Jacksonville, FL - It started as a major traffic problem for your Thursday commute and soon became a $30,000 emergency fix.
And the Florida Department of Transportation says the state may be on the hook.
The good news is both ramps are back open Friday morning after being closed for about 24 hours. Crews pulled up the final cones around 5:15 a.m. You can see video of workers removing the cones at the WOKV Facebook page.
Road crews working on the Overland Bridge expansion were driving supports in to the road early Thursday when the vibrations caused part of the road to drop several inches.
“We had to shut it down to traffic or else there could have been vehicular or even personal injury damage,” says FDOT Spokesman Mike Goldman.
Both the ramps from Philips and Atlantic on to I-95 northbound were shut for the emergency repairs. Those were initially slated to be completed by noon, but Goldman says when they lifted up part of the road they found a problem.
“The erosion under the roadway was greater than anticipated,” he says.

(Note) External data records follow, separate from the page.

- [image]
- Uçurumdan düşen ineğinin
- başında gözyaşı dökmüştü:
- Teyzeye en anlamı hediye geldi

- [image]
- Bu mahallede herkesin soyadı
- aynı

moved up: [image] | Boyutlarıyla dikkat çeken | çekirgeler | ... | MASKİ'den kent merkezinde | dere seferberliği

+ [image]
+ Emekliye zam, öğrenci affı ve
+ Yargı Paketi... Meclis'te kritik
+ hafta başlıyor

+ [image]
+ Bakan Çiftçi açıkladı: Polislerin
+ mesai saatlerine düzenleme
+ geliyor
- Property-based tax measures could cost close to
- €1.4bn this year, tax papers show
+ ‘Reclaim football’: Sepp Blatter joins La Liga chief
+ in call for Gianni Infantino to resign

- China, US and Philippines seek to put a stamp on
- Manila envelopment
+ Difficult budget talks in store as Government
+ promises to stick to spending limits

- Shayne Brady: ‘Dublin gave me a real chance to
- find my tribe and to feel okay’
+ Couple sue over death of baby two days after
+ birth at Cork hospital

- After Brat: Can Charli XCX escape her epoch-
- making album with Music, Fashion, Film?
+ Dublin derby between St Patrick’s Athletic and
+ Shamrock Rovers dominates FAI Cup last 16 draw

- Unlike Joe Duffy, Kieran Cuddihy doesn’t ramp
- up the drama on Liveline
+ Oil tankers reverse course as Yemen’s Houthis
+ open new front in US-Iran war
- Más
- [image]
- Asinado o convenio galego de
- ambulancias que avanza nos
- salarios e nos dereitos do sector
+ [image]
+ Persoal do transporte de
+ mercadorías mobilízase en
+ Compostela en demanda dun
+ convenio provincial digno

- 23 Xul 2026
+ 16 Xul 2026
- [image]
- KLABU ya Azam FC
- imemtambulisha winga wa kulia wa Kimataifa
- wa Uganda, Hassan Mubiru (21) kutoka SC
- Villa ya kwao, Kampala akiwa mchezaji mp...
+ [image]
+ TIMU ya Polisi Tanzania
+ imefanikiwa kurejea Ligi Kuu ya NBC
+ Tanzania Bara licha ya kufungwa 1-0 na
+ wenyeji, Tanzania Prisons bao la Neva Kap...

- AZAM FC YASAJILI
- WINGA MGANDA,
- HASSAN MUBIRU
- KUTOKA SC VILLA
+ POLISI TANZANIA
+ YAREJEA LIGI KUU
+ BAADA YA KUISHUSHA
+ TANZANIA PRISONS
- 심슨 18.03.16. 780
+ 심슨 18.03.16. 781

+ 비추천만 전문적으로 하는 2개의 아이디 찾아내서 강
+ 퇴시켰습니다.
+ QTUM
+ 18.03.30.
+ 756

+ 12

Knowing crews would have to fill the support, repair the road and repave that portion pushed repair estimates first to 5 PM, then 9 PM, and now 11 PM. Goldman says they are very confident they will meet that deadline, as long as the weather holds out.
But once the road is repaired, the attention turns to how it happened- and who is paying.
Goldman says between the additional labor and materials, the emergency repairs will cost between $20,000-$30,000. Who is paying that will come down to who, if anyone, was at fault.
“Was it a preexisting condition [in the road] that we didn’t know about, was it something the contractor was doing, or something in the contract specifications about the way this work had to be performed- we don’t know,” Goldman says.
If the contractor can show this was just an unforeseen complication as a result of the site condition, Goldman says the state could be on the hook for the cost.
And this is just one phase of a $227 million project Goldman says is already running a little behind. He doesn’t expect today’s emergency repairs to significantly delay their overall construction on the Overland Bridge expansion, he says the contractor needs to pick up the pace to complete the project by its scheduled mid-2016.